Makhtar: Do you think that there is enough patient capital going to the movies industry?

Kiran: No, not enough capital. No, I think it's people are essentially the people who've invested in films. Either are investing in films because they want to be part of a glamor industry, or they think that there is great. Upsides, if you tick certain boxes, it's a big action film. It has three heroes. It has various one hero from the north, one from the south. And you feel like you've got a pan India film. And unfortunately, none of those formulae really work. So the patient capital that you need that is in there for the long run. That's in there with a vision to look to where storytelling is going in this new world where everybody's attention is actually what we're all fighting over. We're fighting over it not just from other industries, film industries in the world, we are actually competing with social media, with gaming, with restaurants, with live music, with comedy shows. People have many things to do with their time and we are just one of them. Unlike maybe five or 10 years ago, when going to a movie was a habit. People enjoyed watching films together as a group. It's a time of reckoning. And honestly we're all sort of finding our way, and it would be great if we could find our way together with a view to how to make the industry overall more healthy. 

Makhtar: So let me go back to the first topic, gender. Is there a gender issue in the cinema industry In India? 

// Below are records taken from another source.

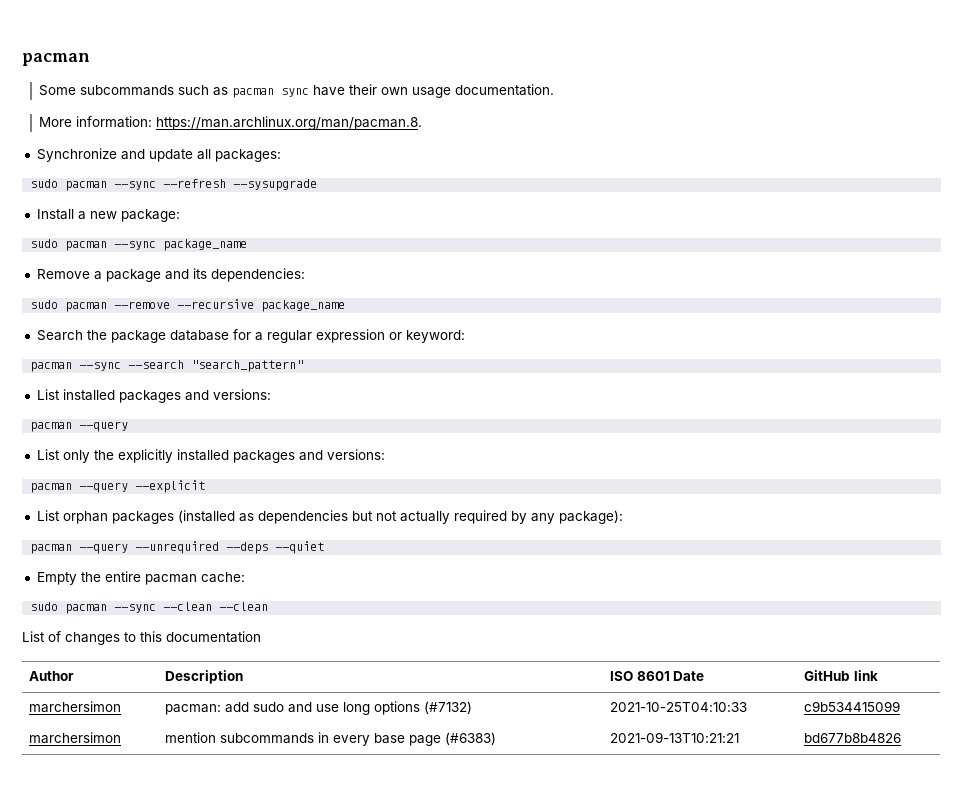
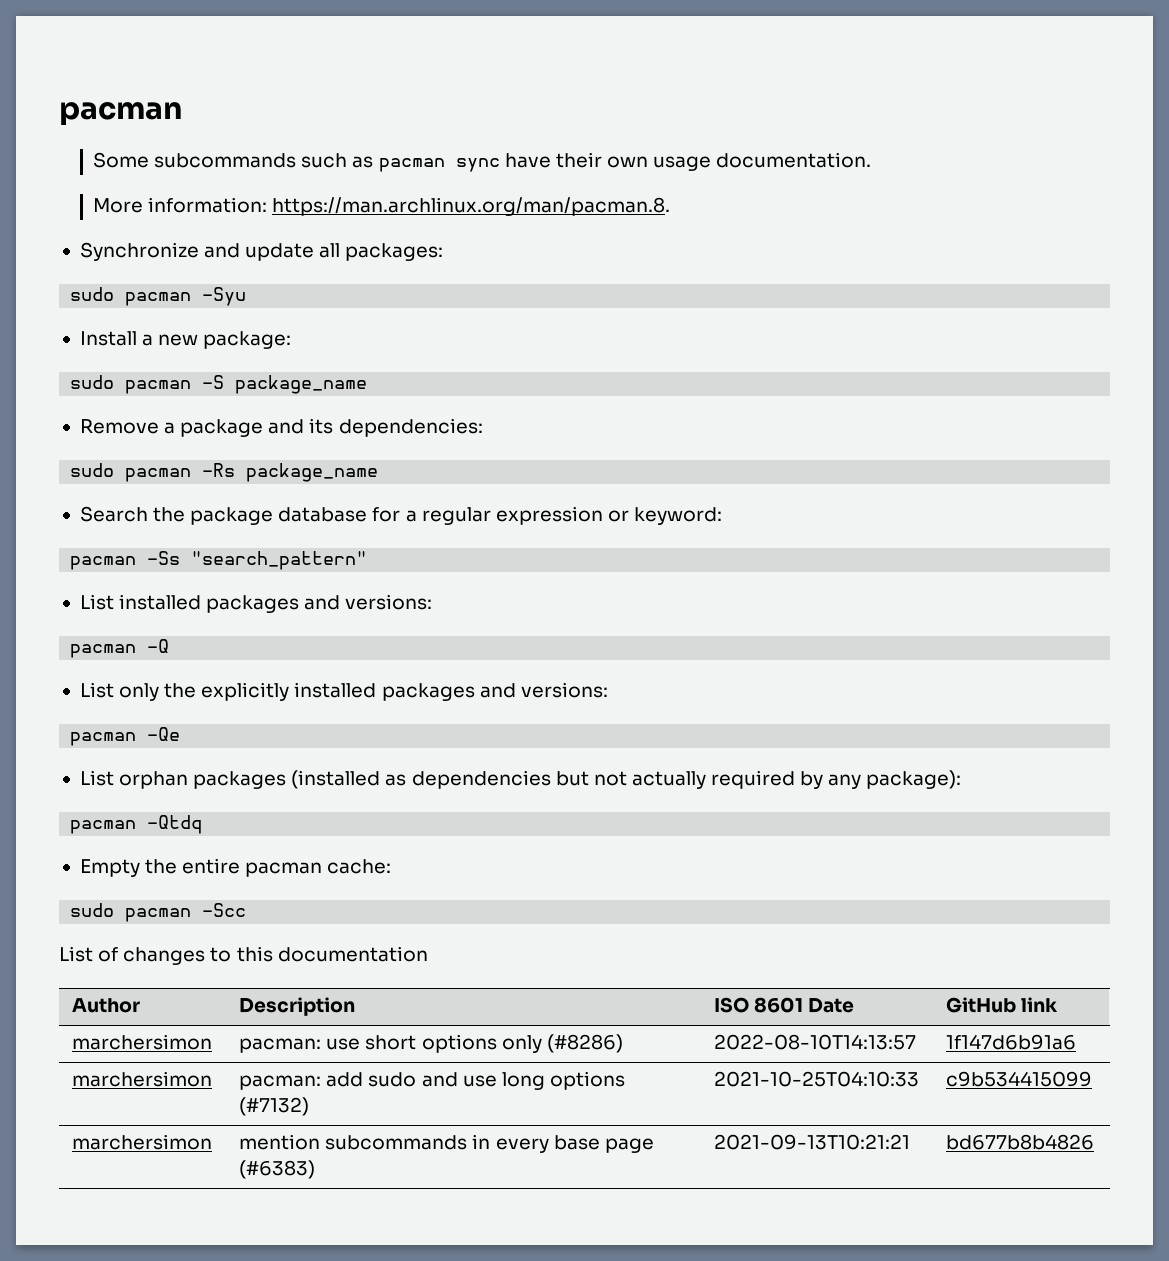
[114,179,318,191] --sync --refresh --sysupgrade -> [202,287,247,306] -Syu
[114,241,157,250] --sync -> [202,375,225,389] -S
[114,299,255,309] --remove --recursive -> [202,463,236,477] -Rs
[79,360,185,371] --sync --search -> [147,551,181,565] -Ss
[79,421,129,432] --query -> [147,639,170,653] -Q
[79,480,206,493] --query --explicit -> [147,727,181,741] -Qe
[79,541,325,554] --query --unrequired --deps --quiet -> [147,815,203,834] -Qtdq
[114,602,269,613] --sync --clean --clean -> [202,903,247,917] -Scc
(878, 675) none -> [72,1034,213,1050] [239,1034,623,1053] [714,1034,917,1050] [946,1034,1077,1050] // marchersimon | pacman: use short options only (#8286) | 2022-08-10T14:13:57 | 1f147d6b91a6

Kiran: there's been significant change. I'd like to say it. Like all industries in our country, women are underrepresented, absolutely, there's no doubt in my mind. In fact, there's quite a few studies to show how women, both off screen and on screen, are quite underrepresented, both in terms of being part of the crew, especially in decision making, roles like director, producer, cinematographer, writer. But quite apart from being under underrepresented, what I've felt is that in the last 20 years, 25 years that I've worked in film, there's a there's been a significant uptick in women joining the industry, not just as actors, and I can take pride in that I as someone who came into the industry with no background in film, no one I knew at all, was very warmly welcomed. Worked with people who treated me exactly the same barring, you know, you find misogynistic people everywhere. It's not just in the film industry. So there have been occasions when I've had run ins with a particular cinematographer who didn't like to be told by a young slip of a girl what to do, because she was the first ad, and he didn't think first ad's were anything. So there have been, of course, instances like that, but by and large, I have to say that the industry has been incredibly welcoming of women, and I think what we need more than anything is to encourage women. It's hard for anyone. It's not just women. Anyone coming into the industry has to fight to get their story heard, to find the right producer, the right actor to back their story. It's regardless of your gender. So we want to encourage women to be confident and follow their passion, fight for the stories that they believe in. And they'll eventually find a director or a producer, or backing for their story.

Makhtar: I can talk to you for four hours. It is beautiful. And I and I look forward to seeing your new movie. Also, yes on AI Yes, because what you say - raising a kid while you have a certain technology, which is growing like a kid is a nice parallel to think about, and the way you're looking at it is quite exciting.